• _What the task asks_: Write out all the entries word for word and omit any pictures.

• _Available data_:

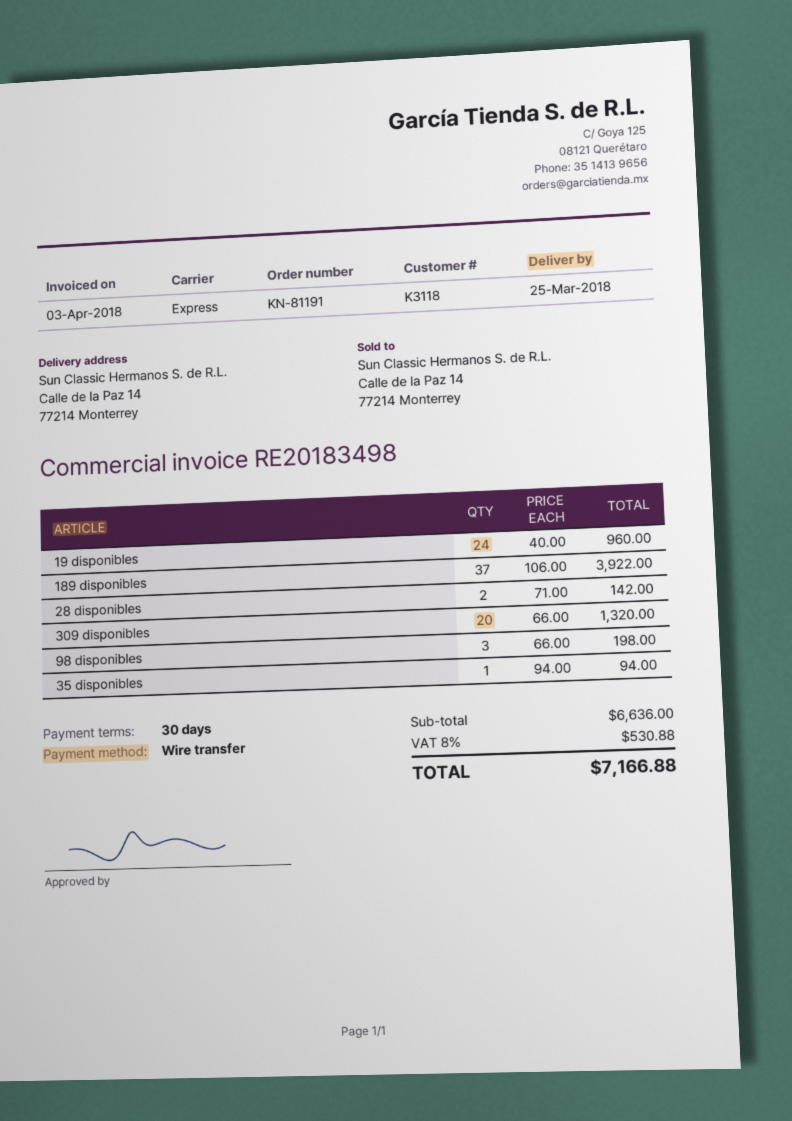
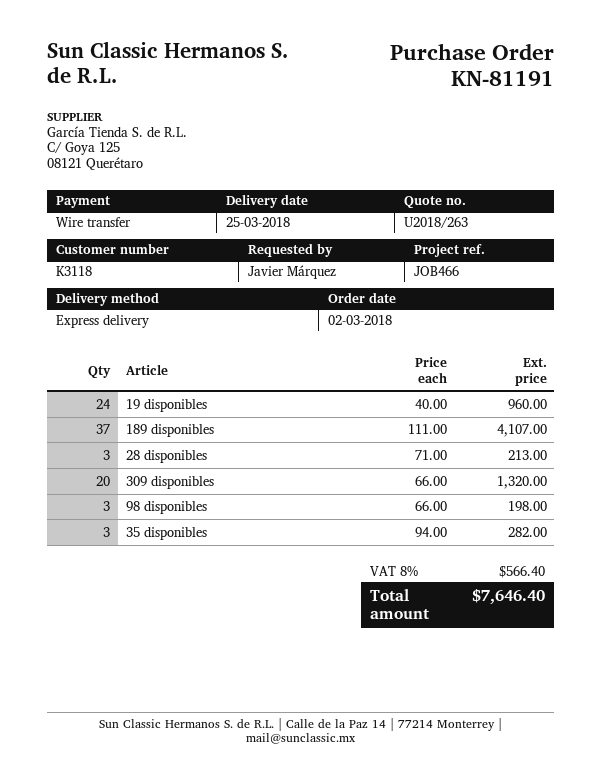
189 disponibles: 37 x 106.00 = 3922.00 -> 37 x 111.00 = 4107.00
28 disponibles: 2 x 71.00 = 142.00 -> 3 x 71.00 = 213.00
35 disponibles: 1 x 94.00 = 94.00 -> 3 x 94.00 = 282.00
tax: 8% = 530.88 -> 8% = 566.40
total: 7166.88 -> 7646.40

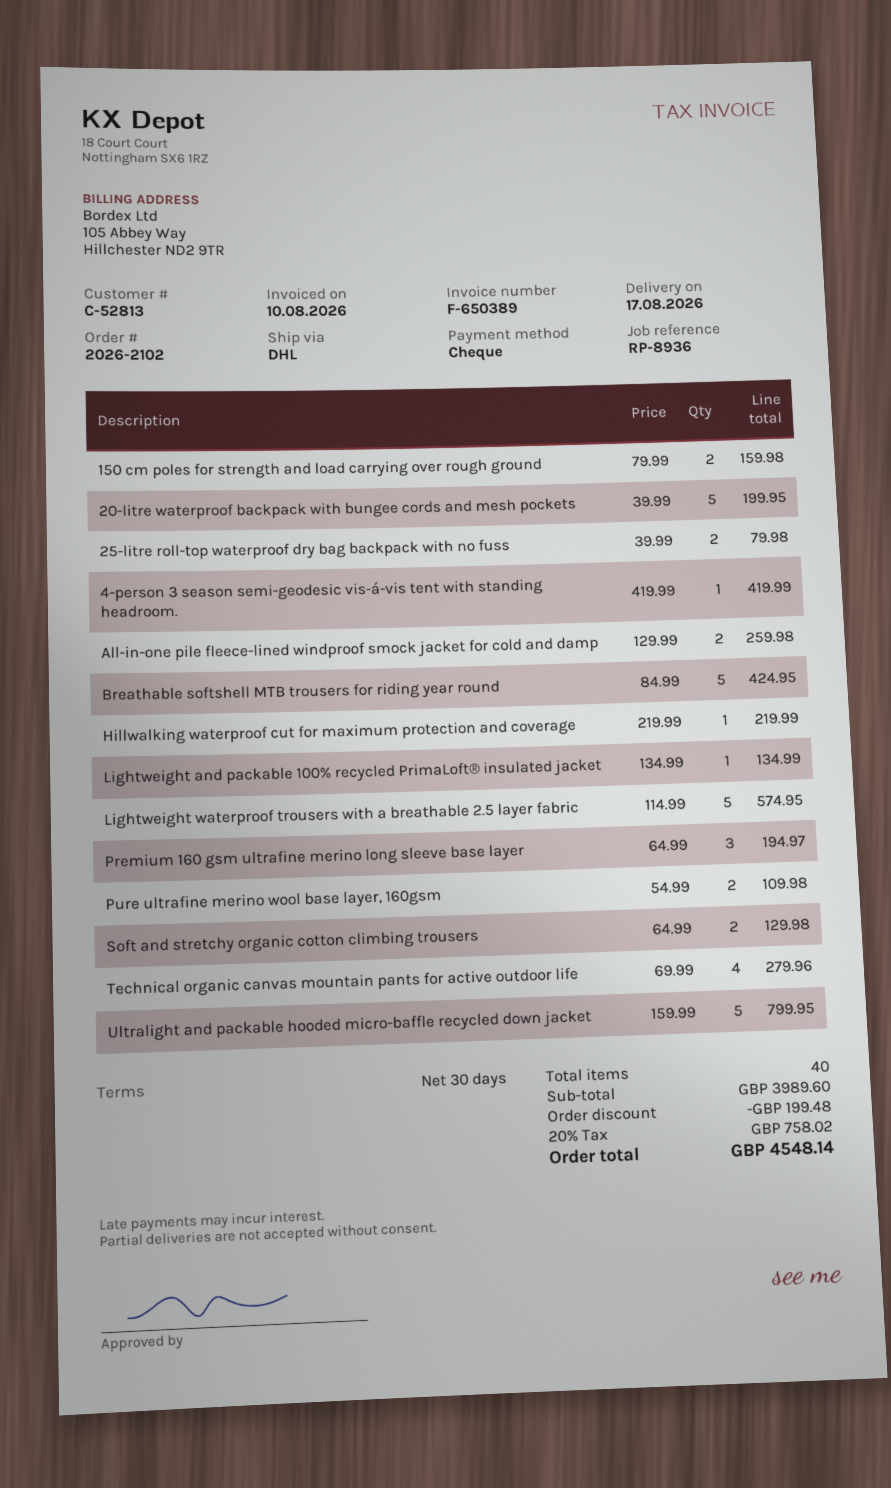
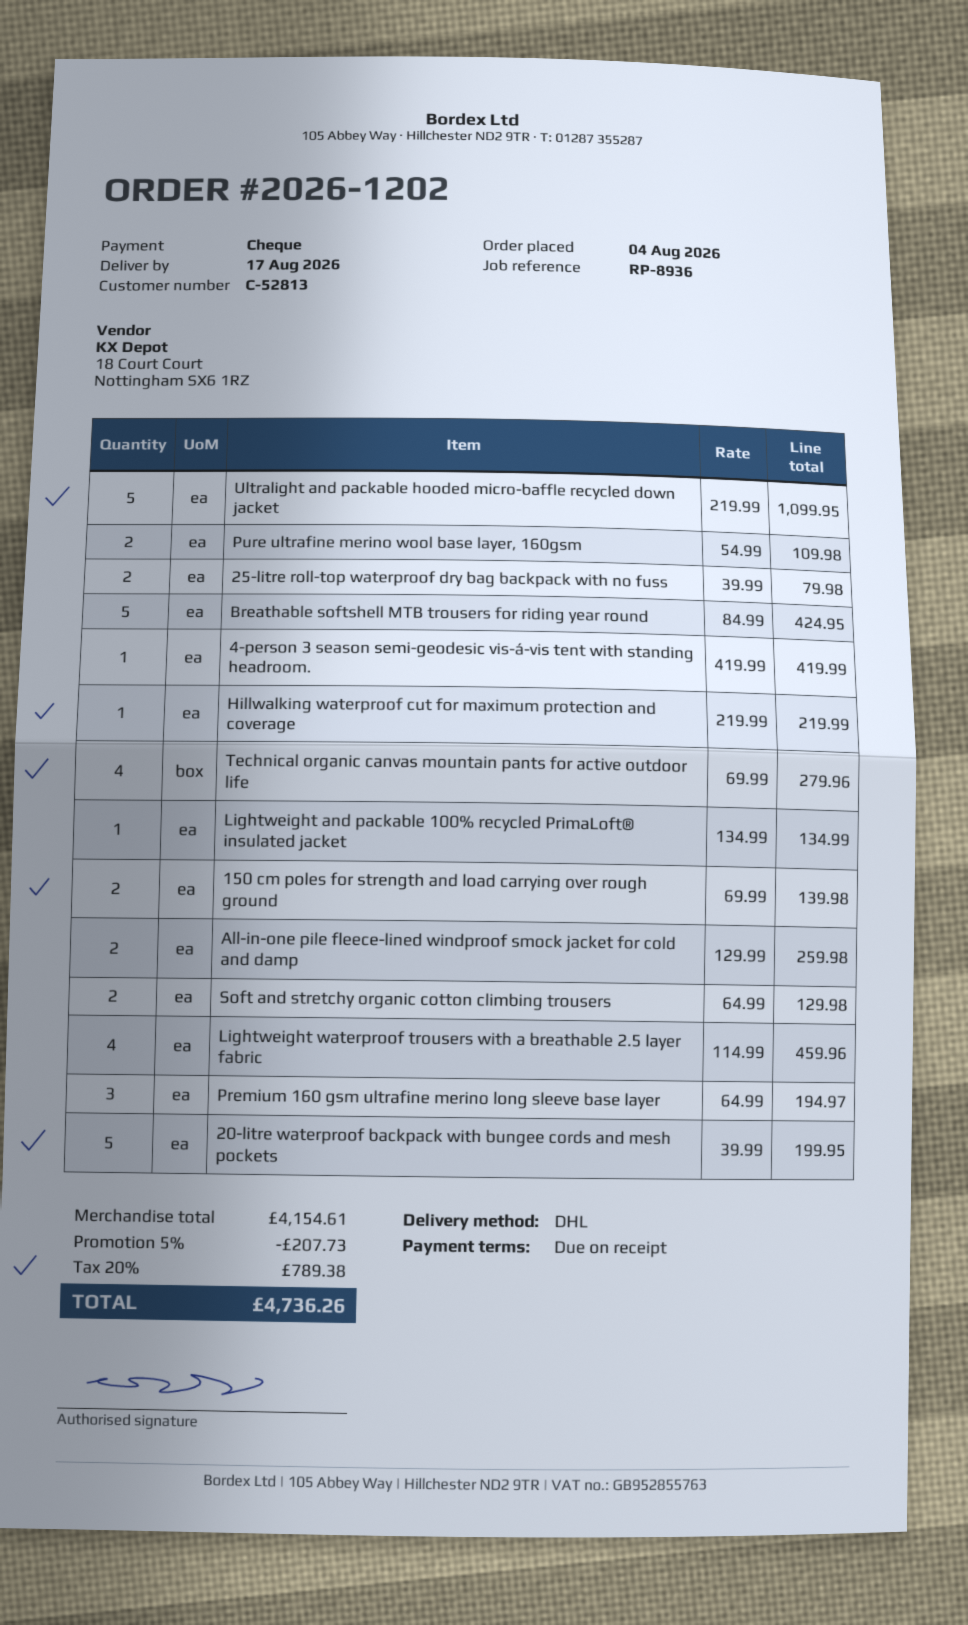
order number: 2026-2102 -> 2026-1202
payment terms: 30 days -> on receipt
150 cm poles for strength and load carrying over rough ground: 2 x 79.99 = 159.98 -> 2 x 69.99 = 139.98
Lightweight waterproof trousers with a breathable 2.5 layer fabric: 5 x 114.99 = 574.95 -> 4 x 114.99 = 459.96
Ultralight and packable hooded micro-baffle recycled down jacket: 5 x 159.99 = 799.95 -> 5 x 219.99 = 1099.95
subtotal: 3989.60 -> 4154.61
discount: 199.48 -> 207.73
tax: 20% = 758.02 -> 20% = 789.38
total: 4548.14 -> 4736.26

• _Task output_:
189 disponibles: 37 x 106.00 = 3922.00 -> 37 x 111.00 = 4107.00
28 disponibles: 2 x 71.00 = 142.00 -> 3 x 71.00 = 213.00
35 disponibles: 1 x 94.00 = 94.00 -> 3 x 94.00 = 282.00
tax: 8% = 530.88 -> 8% = 566.40
total: 7166.88 -> 7646.40

order number: 2026-2102 -> 2026-1202
payment terms: 30 days -> on receipt
150 cm poles for strength and load carrying over rough ground: 2 x 79.99 = 159.98 -> 2 x 69.99 = 139.98
Lightweight waterproof trousers with a breathable 2.5 layer fabric: 5 x 114.99 = 574.95 -> 4 x 114.99 = 459.96
Ultralight and packable hooded micro-baffle recycled down jacket: 5 x 159.99 = 799.95 -> 5 x 219.99 = 1099.95
subtotal: 3989.60 -> 4154.61
discount: 199.48 -> 207.73
tax: 20% = 758.02 -> 20% = 789.38
total: 4548.14 -> 4736.26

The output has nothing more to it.